California’s governor declared a statewide emergency Sunday after officials ordered nearly 200,000 people to leave their homes as hurricane-force winds drove multiple wildfires through bone-dry vegetation. Meanwhile, the state’s largest utility cut electricity to millions of residents as a precaution to prevent more areas from igniting.
Gov. Gavin Newsom said in a statement that officials were deploying “every resource available” to respond to the wildfires, including a large blaze in Northern California’s wine country powered by gusts that topped more than 80 mph (149 kph).
Elsewhere, two grass fires burning in the San Francisco Bay Area briefly halted traffic on a bridge. The flames came dangerously close to homes in Vallejo.
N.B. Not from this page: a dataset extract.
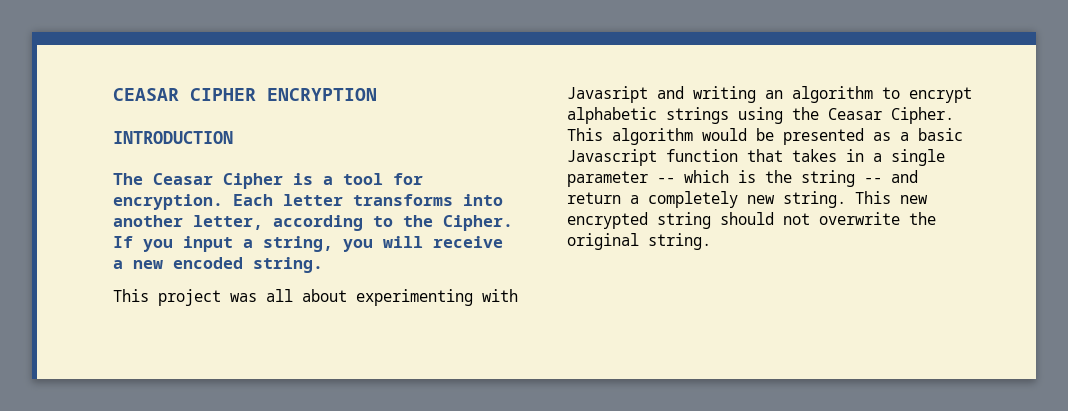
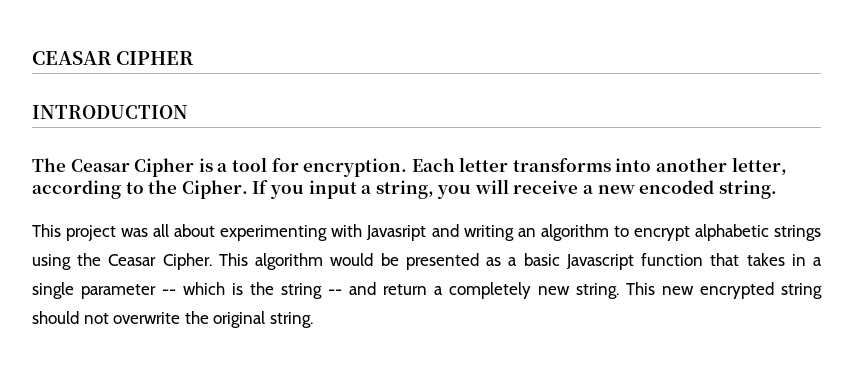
[267,88,377,101] ENCRYPTION -> (195, 58) none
Another grass fire closed a stretch of interstate that cut through the state capital as smoke obstructed drivers along the busy stretch.
In the south, a wildfire in the Santa Clarita area near Los Angeles destroyed 18 structures.
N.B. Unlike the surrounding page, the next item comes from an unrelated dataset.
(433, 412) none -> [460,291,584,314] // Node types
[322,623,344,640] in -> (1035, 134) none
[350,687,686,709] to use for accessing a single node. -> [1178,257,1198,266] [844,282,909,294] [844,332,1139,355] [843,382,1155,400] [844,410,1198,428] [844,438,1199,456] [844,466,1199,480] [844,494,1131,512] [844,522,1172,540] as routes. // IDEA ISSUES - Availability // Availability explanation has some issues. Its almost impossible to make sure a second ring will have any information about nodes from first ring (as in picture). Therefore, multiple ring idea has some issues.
The biggest evacuation was in Northern California’s Sonoma County where 180,000 people were told to pack up and leave.
Meanwhile, Pacific Gas & Electric shut off power to 2.3 million people across 36 counties starting Saturday evening. Electricity is expected to be restored by Monday.The fear that the winds could blow embers and spread fire across a major highway prompted authorities to expand evacuation orders that covered parts of Santa Rosa, a city of 175,000 that was devastated by a wildfire two years ago.
“This is the largest evacuation that any of us … can remember,” the Sonoma County Sheriff’s Office tweeted Sunday morning. “Take care of each other.”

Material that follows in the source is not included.